During the course of life, cognitive and emotional development go hand in hand. A delay or impairment in one can affect the development of the other. For example, a motor delay may impair a child's ability to explore the environment, and a language delay may affect a child's ability to relate appropriately, causing a reduction in the child's opportunities to experience and train social skills. 

Understanding how cognitive and emotional development influence each other during development is crucial in order to plan effective interventions that take into account a child's difficulties in a comprehensive manner. Treating a cognitive difficulty without taking into account the emotional component and vice versa may result in a failure to achieve the therapeutic objective and affect the individual's quality of life.

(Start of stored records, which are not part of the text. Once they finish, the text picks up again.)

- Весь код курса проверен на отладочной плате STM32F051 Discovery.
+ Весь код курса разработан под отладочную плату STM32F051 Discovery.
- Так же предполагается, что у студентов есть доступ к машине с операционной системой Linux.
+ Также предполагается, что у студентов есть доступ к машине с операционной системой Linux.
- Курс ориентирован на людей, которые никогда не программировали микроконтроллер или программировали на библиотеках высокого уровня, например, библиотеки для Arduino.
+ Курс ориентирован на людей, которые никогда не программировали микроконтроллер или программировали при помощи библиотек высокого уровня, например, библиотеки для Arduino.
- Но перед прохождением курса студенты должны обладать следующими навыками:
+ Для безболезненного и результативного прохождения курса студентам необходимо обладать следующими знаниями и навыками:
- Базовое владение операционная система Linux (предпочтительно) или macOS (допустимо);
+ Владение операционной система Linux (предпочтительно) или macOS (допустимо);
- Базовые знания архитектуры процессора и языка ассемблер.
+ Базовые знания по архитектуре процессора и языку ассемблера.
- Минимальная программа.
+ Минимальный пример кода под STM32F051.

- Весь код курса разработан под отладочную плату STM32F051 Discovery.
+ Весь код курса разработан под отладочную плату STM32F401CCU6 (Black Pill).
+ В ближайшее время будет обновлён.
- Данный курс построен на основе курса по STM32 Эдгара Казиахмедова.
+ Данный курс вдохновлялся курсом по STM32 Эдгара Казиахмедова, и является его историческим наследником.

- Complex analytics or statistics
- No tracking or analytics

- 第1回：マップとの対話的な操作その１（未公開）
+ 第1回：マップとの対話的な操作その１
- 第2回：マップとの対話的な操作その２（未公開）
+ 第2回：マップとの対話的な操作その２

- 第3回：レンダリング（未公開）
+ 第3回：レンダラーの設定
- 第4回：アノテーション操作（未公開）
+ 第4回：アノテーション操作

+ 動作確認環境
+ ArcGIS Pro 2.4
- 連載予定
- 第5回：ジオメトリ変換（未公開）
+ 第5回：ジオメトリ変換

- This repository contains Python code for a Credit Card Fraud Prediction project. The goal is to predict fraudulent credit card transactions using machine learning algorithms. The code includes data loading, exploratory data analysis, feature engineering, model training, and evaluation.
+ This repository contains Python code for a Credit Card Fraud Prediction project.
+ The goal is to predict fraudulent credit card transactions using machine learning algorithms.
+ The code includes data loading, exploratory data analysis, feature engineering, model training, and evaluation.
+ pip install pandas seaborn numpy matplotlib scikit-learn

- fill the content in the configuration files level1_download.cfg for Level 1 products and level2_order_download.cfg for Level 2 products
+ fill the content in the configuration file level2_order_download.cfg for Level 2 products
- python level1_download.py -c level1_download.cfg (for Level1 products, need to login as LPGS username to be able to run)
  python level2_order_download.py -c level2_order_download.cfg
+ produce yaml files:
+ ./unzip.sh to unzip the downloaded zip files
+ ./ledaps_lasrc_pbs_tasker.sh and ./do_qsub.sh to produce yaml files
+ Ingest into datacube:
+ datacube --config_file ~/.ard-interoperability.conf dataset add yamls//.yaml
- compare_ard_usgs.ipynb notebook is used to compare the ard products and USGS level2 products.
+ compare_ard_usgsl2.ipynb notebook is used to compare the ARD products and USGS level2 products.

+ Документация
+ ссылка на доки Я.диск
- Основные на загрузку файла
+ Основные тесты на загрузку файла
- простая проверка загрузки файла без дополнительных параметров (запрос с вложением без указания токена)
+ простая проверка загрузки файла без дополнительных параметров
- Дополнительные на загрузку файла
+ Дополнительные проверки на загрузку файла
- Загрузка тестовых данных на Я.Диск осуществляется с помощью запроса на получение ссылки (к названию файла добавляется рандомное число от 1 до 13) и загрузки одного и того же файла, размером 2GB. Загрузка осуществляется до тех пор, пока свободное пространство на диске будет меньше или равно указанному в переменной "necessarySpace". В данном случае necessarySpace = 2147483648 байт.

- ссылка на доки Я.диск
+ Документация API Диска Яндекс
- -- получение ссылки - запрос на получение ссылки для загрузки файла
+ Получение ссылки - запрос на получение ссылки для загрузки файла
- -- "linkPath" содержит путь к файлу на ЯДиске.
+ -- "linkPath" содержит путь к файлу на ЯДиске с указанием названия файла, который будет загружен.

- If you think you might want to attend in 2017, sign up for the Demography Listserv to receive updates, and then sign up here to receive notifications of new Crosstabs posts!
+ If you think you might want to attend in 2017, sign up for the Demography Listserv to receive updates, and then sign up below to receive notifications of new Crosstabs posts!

This Research Topic welcomes original research articles that report unpublished studies regarding emotional and cognitive development in children with typical and atypical development. Case report articles that report particular cases of children and adolescents that present impairments and difficulties in emotional and cognitive abilities will be welcomed. I also encourage the submission of systematic review articles that present a synthesis of previous research regarding emotional and cognitive development that uses systematic and clearly defined methods to identify, categorize, analyze, and report aggregated evidence on this specific topic. Finally, review and mini review articles focused on aspects of a current area of investigation and its recent developments that present a complete overview of the state of the art are welcomed.

You may choose our Joint Special Issue in Healthcare.

Dr. Noemi Faedda
Guest Editor

Manuscript Submission Information

Manuscripts should be submitted online at www.mdpi.com by registering and logging in to this website. Once you are registered, click here to go to the submission form. Manuscripts can be submitted until the deadline. All submissions that pass pre-check are peer-reviewed. Accepted papers will be published continuously in the journal (as soon as accepted) and will be listed together on the special issue website. Research articles, review articles as well as short communications are invited. For planned papers, a title and short abstract (about 100 words) can be sent to the Editorial Office for announcement on this website.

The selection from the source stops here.